### Assignment:
Only the final stretch of lines is needed: output exactly the line containing "shipping: 48.00 -> none" and all lines following it in the listing below.

### Source records:
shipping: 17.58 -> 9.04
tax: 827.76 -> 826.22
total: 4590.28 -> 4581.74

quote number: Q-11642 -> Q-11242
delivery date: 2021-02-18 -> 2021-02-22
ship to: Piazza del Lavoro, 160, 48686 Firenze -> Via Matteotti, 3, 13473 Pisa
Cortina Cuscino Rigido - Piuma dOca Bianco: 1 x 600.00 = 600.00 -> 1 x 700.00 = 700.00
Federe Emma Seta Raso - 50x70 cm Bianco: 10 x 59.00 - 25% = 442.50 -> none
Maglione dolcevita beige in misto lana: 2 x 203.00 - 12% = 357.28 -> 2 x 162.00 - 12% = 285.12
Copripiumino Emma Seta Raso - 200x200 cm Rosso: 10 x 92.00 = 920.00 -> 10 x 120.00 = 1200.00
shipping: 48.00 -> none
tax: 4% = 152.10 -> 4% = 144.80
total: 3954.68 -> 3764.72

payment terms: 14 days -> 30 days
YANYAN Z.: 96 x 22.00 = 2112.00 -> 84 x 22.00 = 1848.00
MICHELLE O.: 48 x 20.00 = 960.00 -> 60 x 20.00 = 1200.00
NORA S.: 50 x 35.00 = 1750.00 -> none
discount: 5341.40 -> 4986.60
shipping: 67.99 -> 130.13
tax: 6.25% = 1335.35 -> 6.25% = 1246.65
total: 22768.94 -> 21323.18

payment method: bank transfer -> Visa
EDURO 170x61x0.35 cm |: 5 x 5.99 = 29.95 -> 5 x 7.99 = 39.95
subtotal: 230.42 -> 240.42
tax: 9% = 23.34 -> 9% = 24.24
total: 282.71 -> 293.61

### Problem solution:
shipping: 48.00 -> none
tax: 4% = 152.10 -> 4% = 144.80
total: 3954.68 -> 3764.72

payment terms: 14 days -> 30 days
YANYAN Z.: 96 x 22.00 = 2112.00 -> 84 x 22.00 = 1848.00
MICHELLE O.: 48 x 20.00 = 960.00 -> 60 x 20.00 = 1200.00
NORA S.: 50 x 35.00 = 1750.00 -> none
discount: 5341.40 -> 4986.60
shipping: 67.99 -> 130.13
tax: 6.25% = 1335.35 -> 6.25% = 1246.65
total: 22768.94 -> 21323.18

payment method: bank transfer -> Visa
EDURO 170x61x0.35 cm |: 5 x 5.99 = 29.95 -> 5 x 7.99 = 39.95
subtotal: 230.42 -> 240.42
tax: 9% = 23.34 -> 9% = 24.24
total: 282.71 -> 293.61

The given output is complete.